Uma senadora filiada ao PT-RR, em seu discurso no Senado, durante a votação do pedido de impeachment da presidente reeleita em outubro de 2014 com 54,5 milhões de votos, profere sobre o baixo índice de mulheres que ocupam as cadeiras da Casa, onde somente onze senadoras, representando 13% do total daqueles parlamentares, discursam naquele dia.  Dando continuidade à sua fala, a senadora lamenta a mobilização visando à possível consequente baixa na representação feminina junto ao governo ao afastar uma presidente mulher que, segundo a parlamentar, fora escolhida pela maioria dos eleitores brasileiros e que tem, como meta de seu governo, a inclusão das minorias.

Mera coincidência, Mulheres no Poder​ estreia no dia em que é proclamado o afastamento da primeira presidente mulher no Brasil, de seu cargo, por um período de até cento e oitenta dias, sob a acusação de ter cometido crime de responsabilidade. O longa brasileiro conta com o roteiro e a direção inquietantes de Gustavo Acioli​, que transforma o gênero comédia em uma trama política nauseante, amoral, perversa, provocadora e atualíssima. Por isso mesmo, a comédia se faz preponderante, mas não essencial. O elenco estelar – composto por Dira Paes​, Stella Miranda, Totia Meireles​, Maria Helena Pader​, Susana Ribeiro​, Chica Xavier​, Graciela Pozzobon, Milena Contrucci Jamel, Elisa Lucinda​, Paulo Tiefenthaler​, Camilo Bevilacqua​, João Velho​ e Roberto Maya​ – desnuda os bastidores da engrenagem do poder em Brasília, desempenhados por personagens corruptos, sem distinção de gênero, que compartilham da máxima proclamada de que “não adianta ter os votos do povo, se não se tem os votos dos partidos” – dessa forma, colocando o povo em seu devido lugar, como coadjuvante e espectador de um espetáculo bizarro.
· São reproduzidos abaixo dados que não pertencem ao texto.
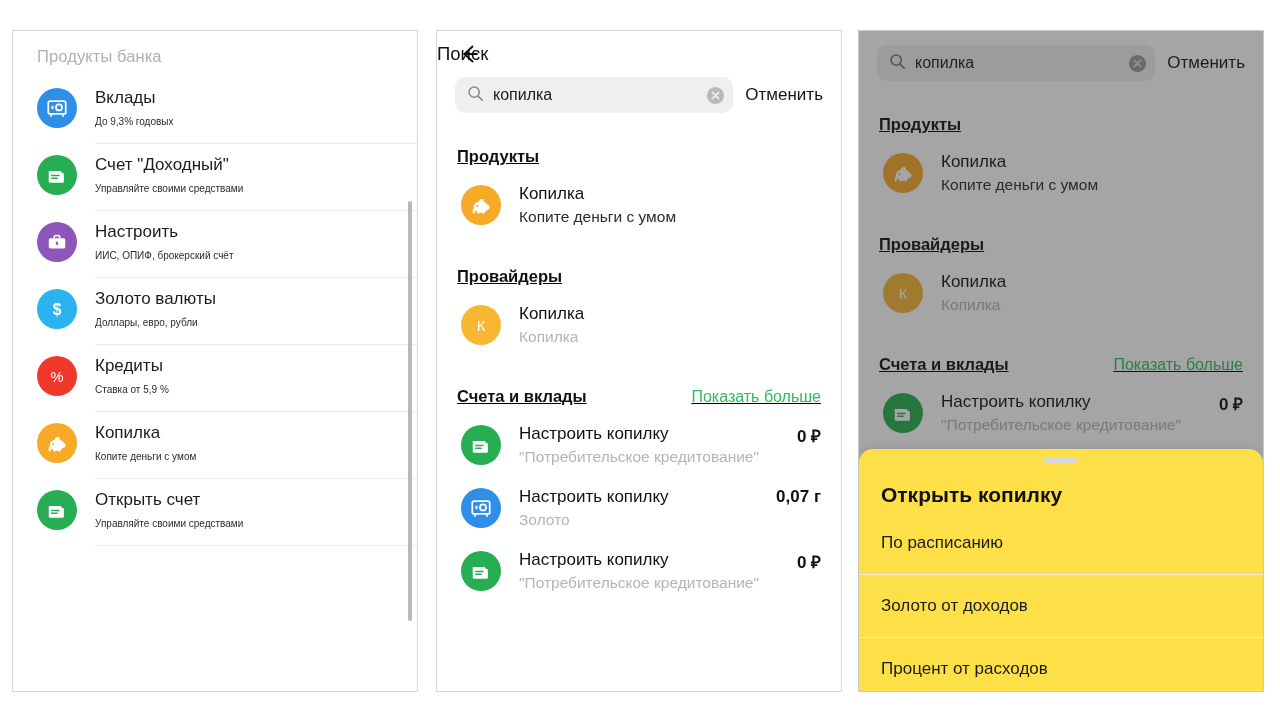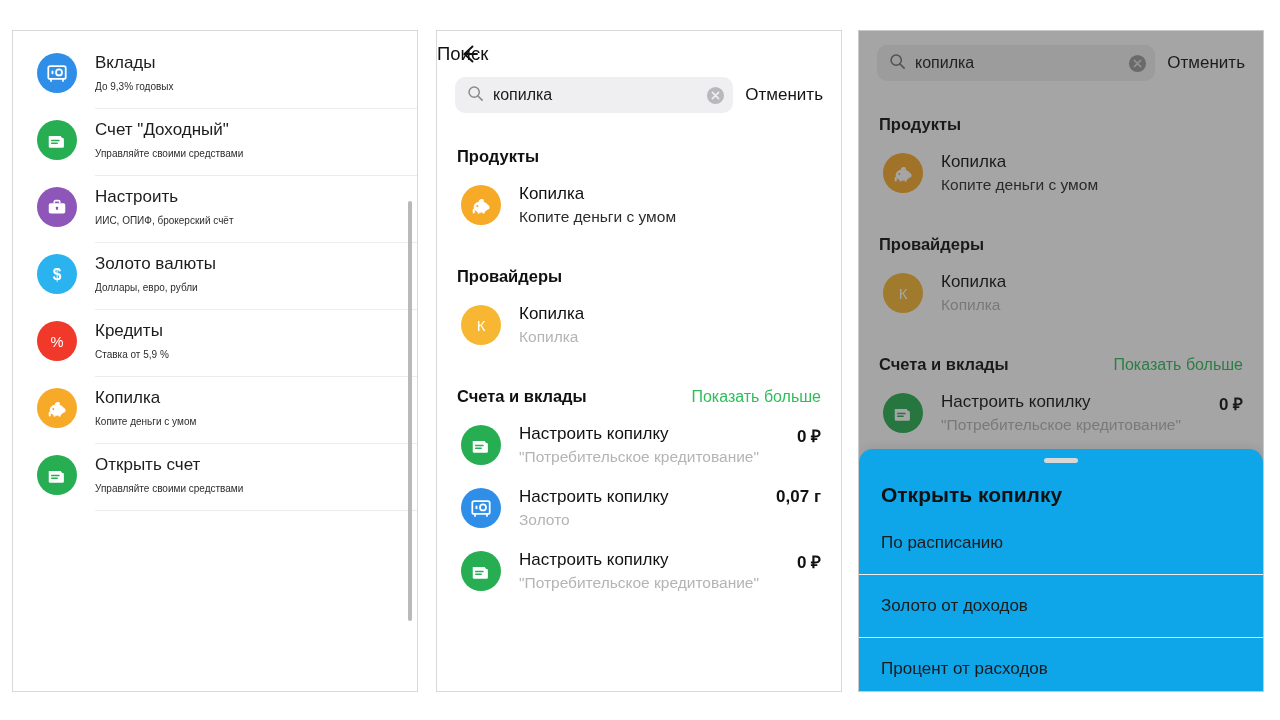--- a/index.html
+++ b/index.html
@@ -157,6 +157,7 @@
 <div class="stage">
 
   <div class="panel panel-1">
+    <div class="p1-title">Продукты банка</div>
     <div class="prod-list" id="p1list">
         <div class="prod-row">
           <span class="avatar" style="background:#2f8fe8">

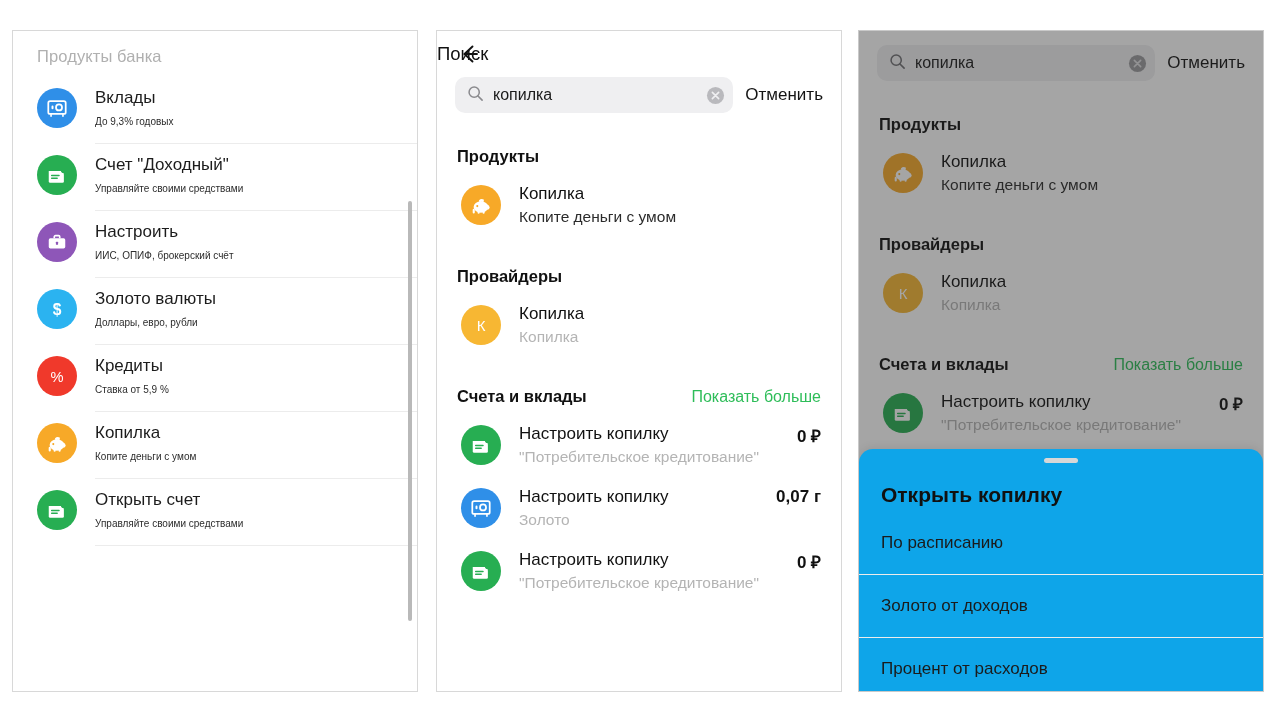--- a/index.html
+++ b/index.html
@@ -93,7 +93,7 @@
   .sec-head {
     display: flex; align-items: center; justify-content: space-between;
     padding: 0 20px;
-    margin-top: 30px; margin-bottom: 8px;
+    margin-top: 30px; margin-bottom: 8px; text-decoration: underline;
   }
   .sec-title { font-size: 16.5px; font-weight: bold; color: #111; }
   .sec-action { font-size: 16px; color: #2ebd59; }

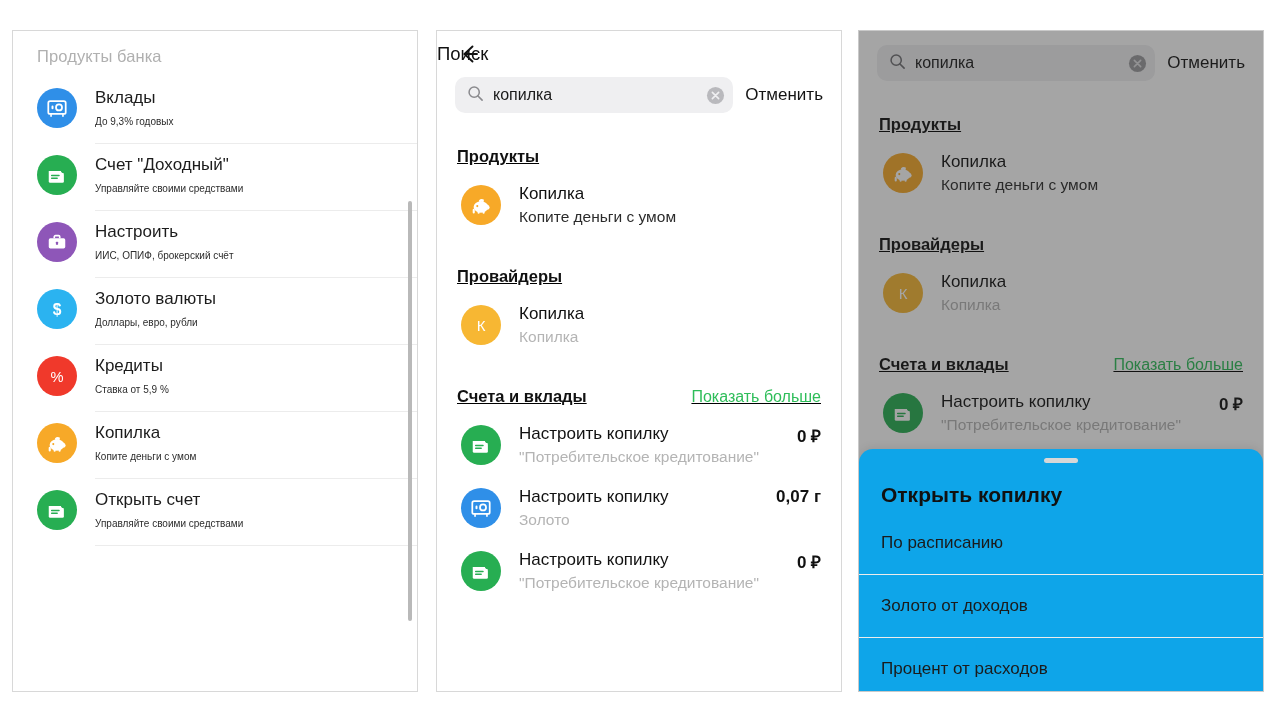--- a/index.html
+++ b/index.html
@@ -125,7 +125,7 @@
     position: absolute;
     left: 0; right: 0; bottom: 0;
     top: 418px;
-    background: #0ea5e9;
+    background: #fde047;
     border-top-left-radius: 14px;
     border-top-right-radius: 14px;
     box-shadow: 0 -2px 8px rgba(0,0,0,0.08);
Ao democratizar a corrupção, a partir do espectro definido pelos personagens, o filme tira a aparente exclusividade da falta de ética da figura masculina e a compartilha, descaradamente, com a figura feminina – dessa forma, norteando os privilégios concedidos aos partidos, aos políticos e principalmente, ao funcionalismo, cuja força assumida é muito bem descrita em uma fala que diz “ser mais fácil destituir um presidente do que despedir um funcionário público”.


“Mulheres no Poder” escancara os meandros do poder, da democracia e do povo que ainda acredita em partidos, em salvadores ou em salvadoras da pátria, em legados, em céu e inferno, em esquerda e direita, em coxinhas e mortadelas e no futuro promissor da política brasileira. Como legado, lança, de forma negligente e sutil, uma questão a ser amparada, debatida e definida pelos espectadores eleitores – se seu futuro voto levará ao poder uma “Presidenta” ou um “Presidento”.